Problem to work on:
The records follow. Filter them to the lines that hold "ffffff".

Web document revisions:
++++++
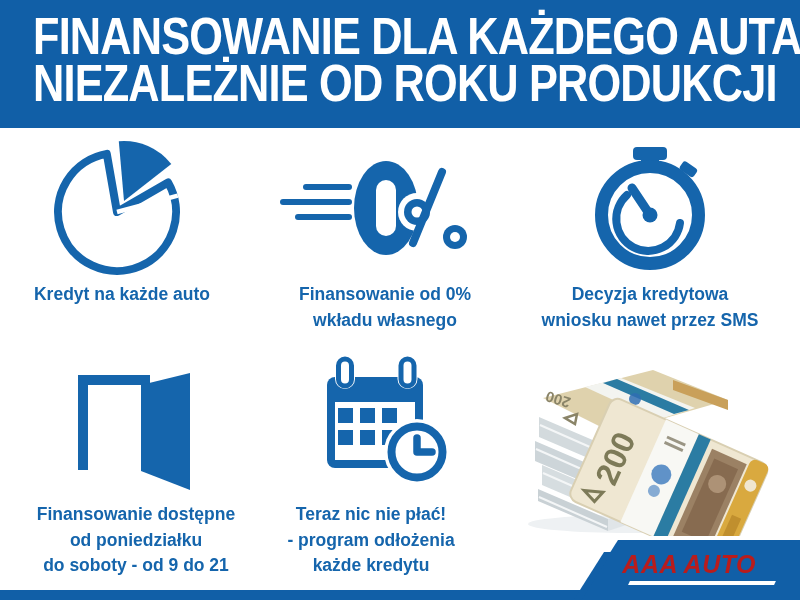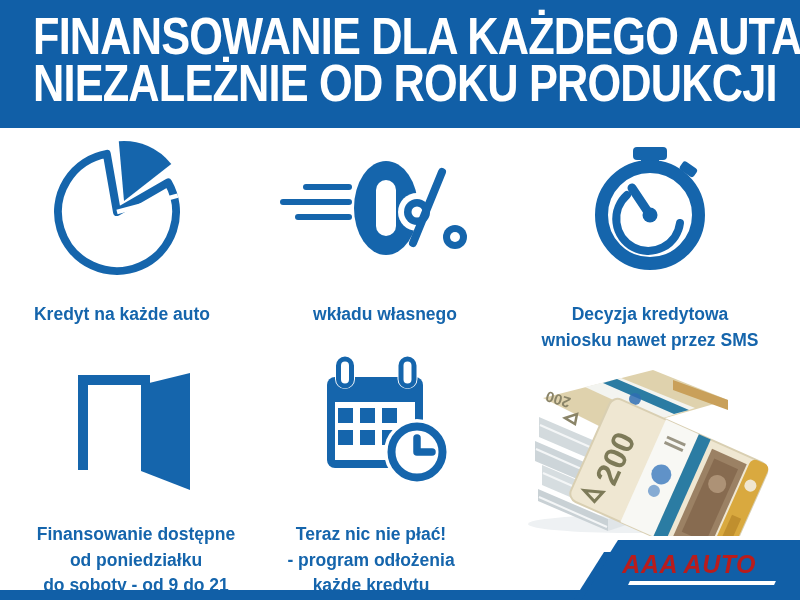--- a/index.html
+++ b/index.html
@@ -20,21 +20,21 @@
   }
   .header .hline {
     font-size:51px; font-weight:800; letter-spacing:-1px;
     line-height:47px; white-space:nowrap;
     transform:scaleX(0.85); transform-origin:left center;
   }
 
   
   .caption {
     position:absolute; color:#1565ac; text-align:center;
-    font-size:17.5px; font-weight:600; line-height:25.5px;margin-top:20px;
+    font-size:17.5px; font-weight:600; line-height:25.5px;
   }
   .caption span { display:block; }
   .cap-r1 { top:282px; }
   .cap-r2 { top:502px; }
   #cap1 { left:2px;   width:240px; }
   #cap2 { left:265px; width:240px; }
   #cap3 { left:522px; width:256px; }
   #cap4 { left:16px;  width:240px; }
   #cap5 { left:251px; width:240px; }
 
@@ -79,20 +79,21 @@
     <ellipse cx="110" cy="58" rx="32" ry="47" fill="#1565ac"></ellipse>
     <rect x="100" y="30" width="20" height="56" rx="10" fill="#ffffff"></rect>
     <circle cx="141" cy="62" r="19" fill="#ffffff"></circle>
     <circle cx="141" cy="62" r="13" fill="#1565ac"></circle>
     <circle cx="141" cy="62" r="5.5" fill="#ffffff"></circle>
     <line x1="166" y1="22" x2="137" y2="93" stroke="#1565ac" stroke-width="8" stroke-linecap="round"></line>
     <circle cx="179" cy="87" r="12" fill="#1565ac"></circle>
     <circle cx="179" cy="87" r="5" fill="#ffffff"></circle>
   </svg>
   <div id="cap2" class="caption cap-r1">
+    <span>Finansowanie od 0%</span>
     <span>wkładu własnego</span>
   </div>
 
   <svg class="icon-abs" style="left:585px;top:140px;" width="130" height="140" viewBox="0 0 130 140">
     <rect x="48" y="7" width="34" height="13" rx="4" fill="#1565ac"></rect>
     <rect x="56" y="14" width="18" height="18" fill="#1565ac"></rect>
     <rect x="95" y="24" width="17" height="10" rx="3" fill="#1565ac" transform="rotate(35 103 29)"></rect>
     <circle cx="65" cy="75" r="48.5" fill="none" stroke="#1565ac" stroke-width="13"></circle>
     <path d="M42,55 A32,32 0 1 0 95,83" fill="none" stroke="#1565ac" stroke-width="8" stroke-linecap="round"></path>
     <line x1="65" y1="75" x2="47" y2="48" stroke="#1565ac" stroke-width="9" stroke-linecap="round"></line>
++++++
Reply to the task:
     <rect x="100" y="30" width="20" height="56" rx="10" fill="#ffffff"></rect>
     <circle cx="141" cy="62" r="19" fill="#ffffff"></circle>
     <circle cx="141" cy="62" r="5.5" fill="#ffffff"></circle>
     <circle cx="179" cy="87" r="5" fill="#ffffff"></circle>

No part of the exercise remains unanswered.